Portée par une génération Z alertée par les dangers des assuétudes et décidée à savourer autrement, la tendance zéro alcool fait des émules.

L’idée de boire en quantité, jusqu’à se rendre malade, pour planer juste l’espace d’un moment, très peu pour elle. Odile est abstinente. Elle n’a jamais bu une goutte d’alcool. Une décision prise durant l’enfance, tandis que sa maman souffrait d’éthylisme.

«Elle a failli en mourir, précise la jeune fille. L’alcool est exactement comme une drogue, sauf qu’on peut le trouver partout, ce qui rend difficile de s’en débarrasser. Alors autant ne pas commencer.» Lors des réunions de son mouvement de jeunesse ou en sortie avec ses potes, Odile est donc abonnée à l’eau pétillante. Sans regret.
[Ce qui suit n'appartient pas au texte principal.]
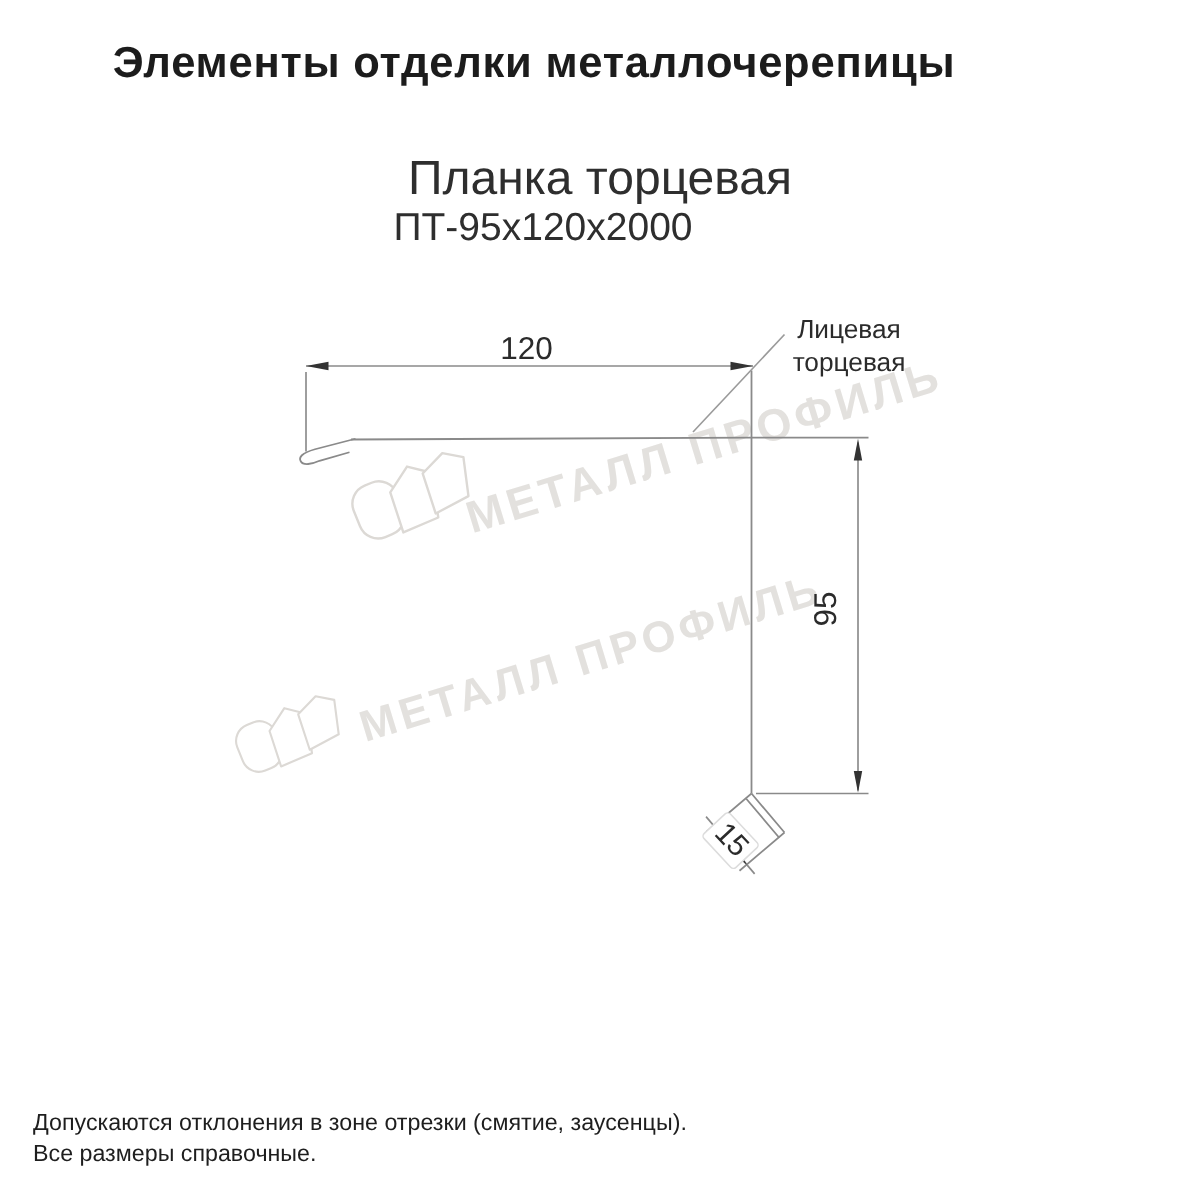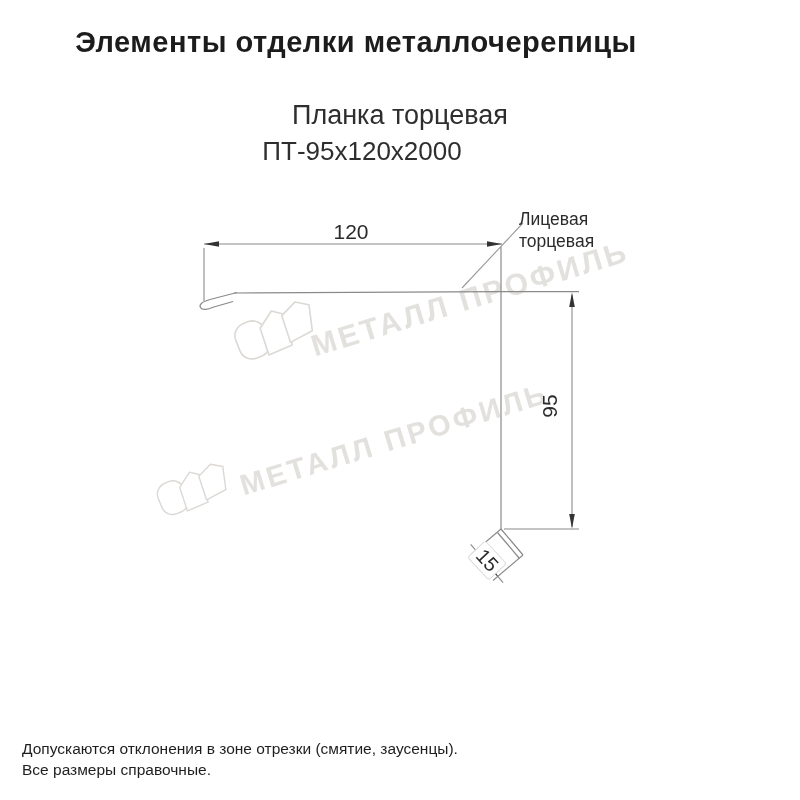"Планка торцевая" .product-name { font-size: 27px -> 32px }
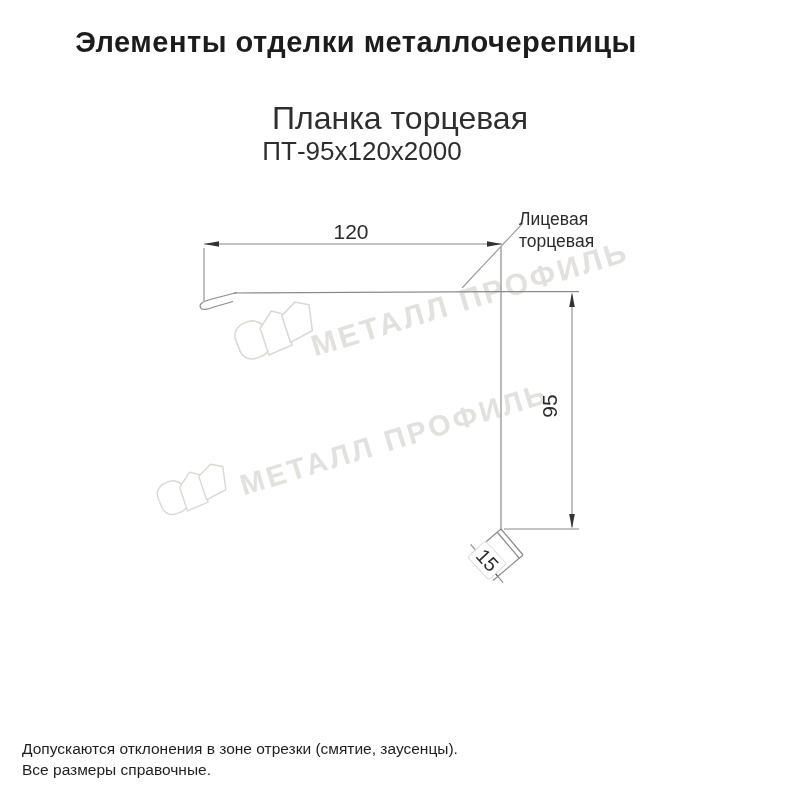"Лицевая" .face-side-label { text-align: none -> center }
Moins d’alcool en secondaire

«Les bières 0% ont le même goût que les autres, je ne veux pas être tentée», assure cette photographe de soirée qui préfère «garder le contrôle» et dit «ne pas avoir besoin de modifier [son] état pour [s]’amuser.» Odile, 17 ans, fait partie de la Génération Z, celle-là même qui surfe sur la vague des sober curious, les «curieux de la sobriété», qui privilégient la consommation raisonnée d’alcool au détriment du binge drinking, l’alcoolisation ponctuelle importante dans un délai très court.

Un comportement en vogue puisque, selon une enquête récente menée par l’Ecole de santé publique de l’ULB, «seuls» 14,4% des élèves du secondaire en Fédération Wallonie-Bruxelles disent consommer de l’alcool au moins une fois par semaine… contre 23,3% en 2010 et même 46,8% en 1986.
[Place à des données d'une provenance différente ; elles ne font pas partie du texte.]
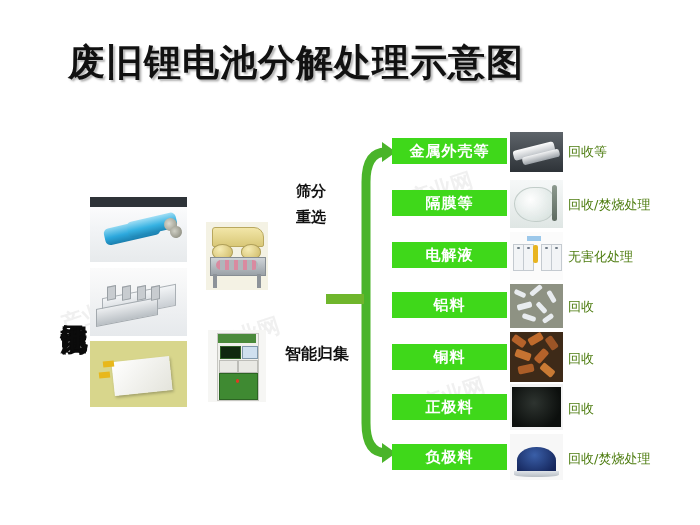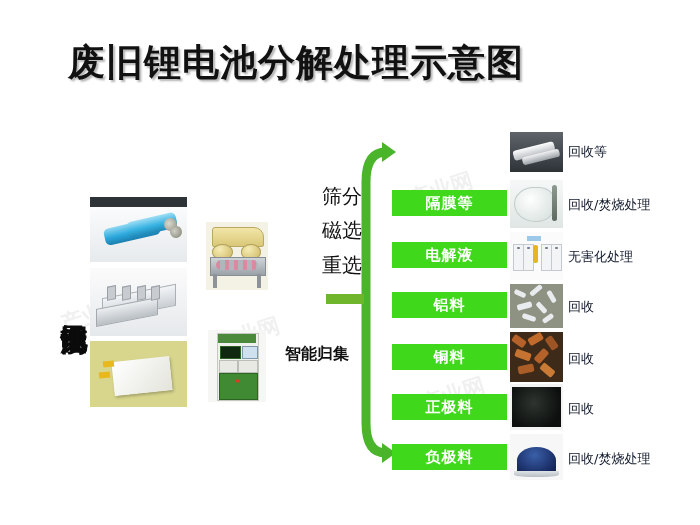"金属外壳等" div.gbox { html: none -> <div>金属外壳等</div> }
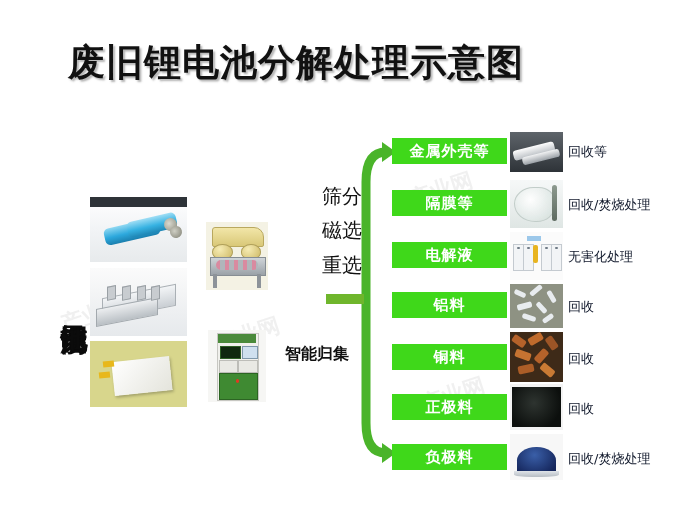"回收等" .rlabel { color: #0f172a -> #4d7c0f }
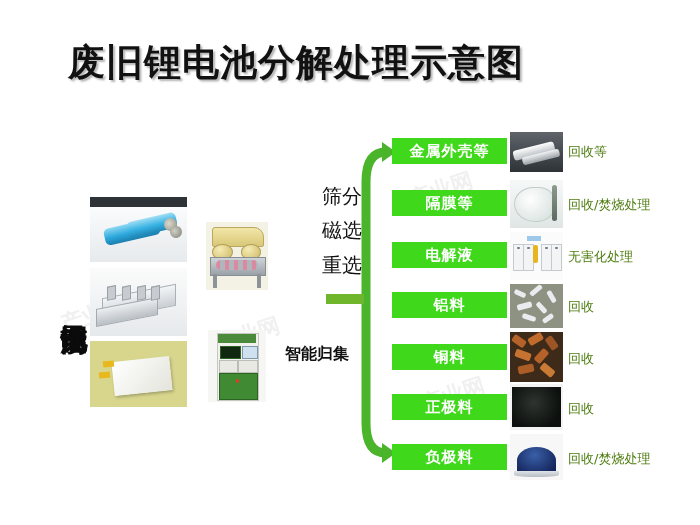"筛分" .proc-col { font-size: 20px -> 15px; font-weight: normal -> bold; text-align: right -> left }
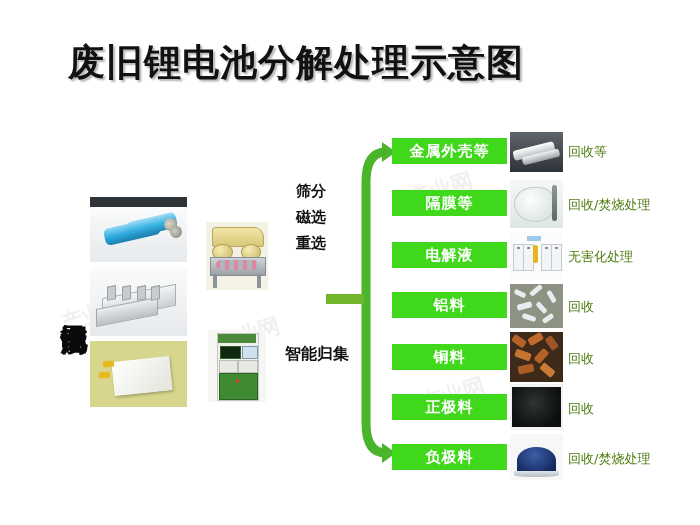"磁选" div { html: <div>磁选</div> -> none }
Le marché du sans alcool est sorti de la bulle des sportifs, femmes enceintes et diabétiques. Il est devenu grand public.

Questionner, pas culpabiliser

Peut-être plus encore que ses prédécesseures, la Génération Z semble consciente des dangers liés à l’alcool et est préoccupée par des concepts tels que l’hygiène de vie, la santé mentale et publique et l’addiction. La masse d’informations à ce sujet reste cependant floue aux yeux de Sarah de Jong. En mai 2023, cette psychologue a ouvert le compte Instagram «S comme Sobriété» pour partager des histoires vraies de relations délicates entre des jeunes et l’alcool avant d’apporter des éléments d’information ou d’action.
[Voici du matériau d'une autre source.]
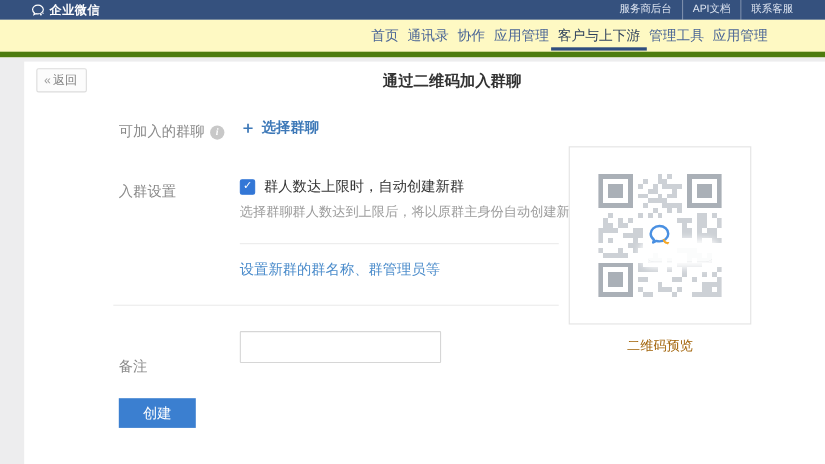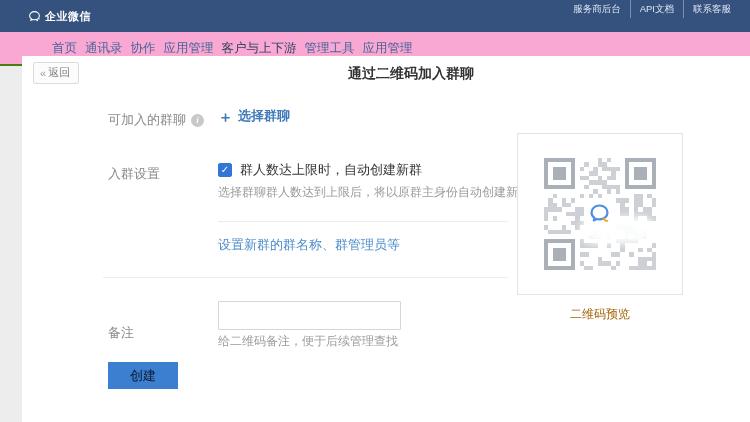"企业微信" .topbar { height: 32px -> 18px; padding: 0 10px 0 28px -> 0 20px 0 28px }
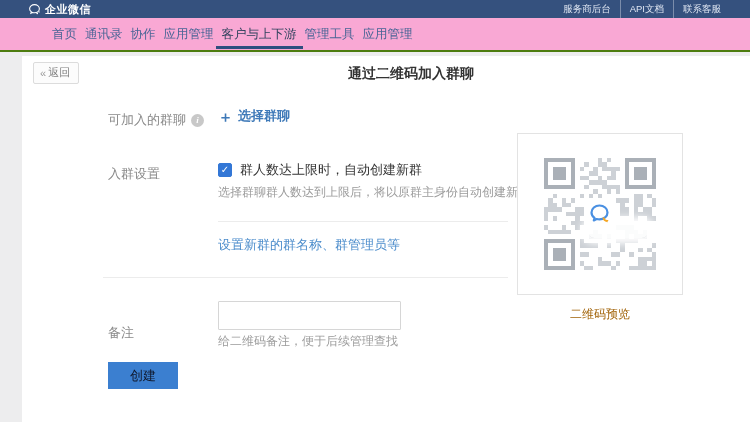"首页" .nav { background: #f9a8d4 -> #fef9c3; border-bottom: 2px solid #4d7c0f -> 5px solid #4d7c0f; justify-content: flex-start -> flex-end }
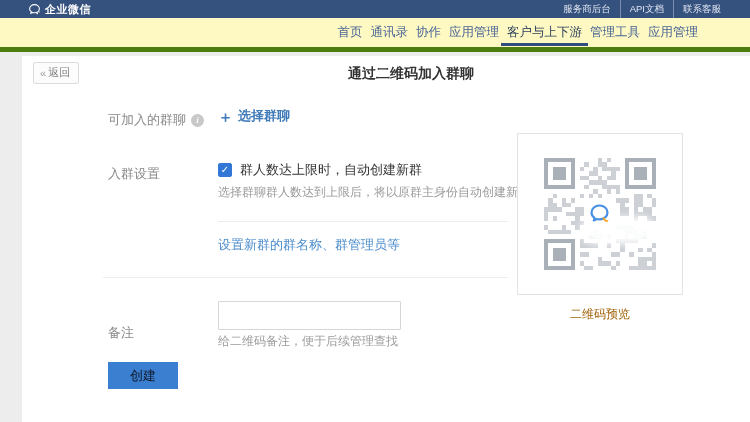"给二维码备注，便于后续管理查找" div.helper { html: <div>给二维码备注，便于后续管理查找</div> -> none }
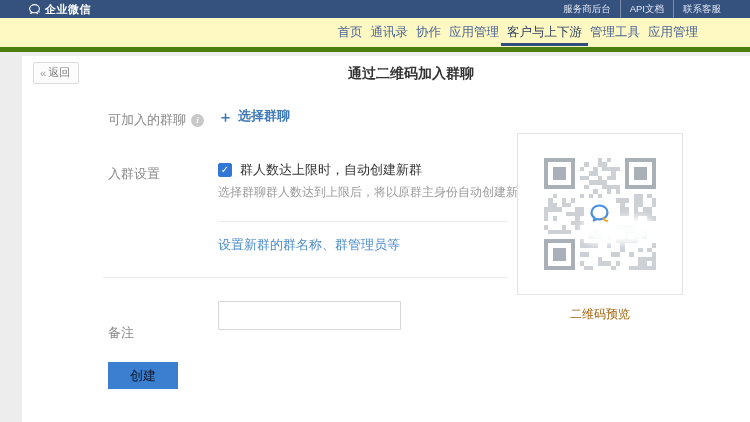"创建" .create-btn { color: #0f172a -> #ffffff }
«Bien souvent, ce que l’on reçoit est difficilement compréhensible, accessible ou est culpabilisant, estime la trentenaire. Ce compte ne s’inscrit pas forcément dans une dynamique de sobriété ferme, mais il permet d’interroger la relation à la boisson, de remettre en question le statut de l’alcool dans la société.»

Xavier Mottin est le propriétaire du Losmoz, à Liège, qui serait à ce jour le seul troquet de Wallonie à ne pas vendre une seule goutte d’alcool.
Xavier Mottin est le propriétaire du Losmoz, à Liège, qui serait à ce jour le seul troquet de Wallonie à ne pas vendre une seule goutte d’alcool. © emilien hofman

« L’alcool est toujours valorisé »

Sarah de Jong sait de quoi elle parle. Etudiante en psycho à l’ULB dans les années 2010, elle succombe à une habitude de consommation quotidienne qui la poursuit une fois diplômée, lorsqu’elle continue à se mettre dans des situations dangereuses en soirée puis à accumuler les gueules de bois au boulot.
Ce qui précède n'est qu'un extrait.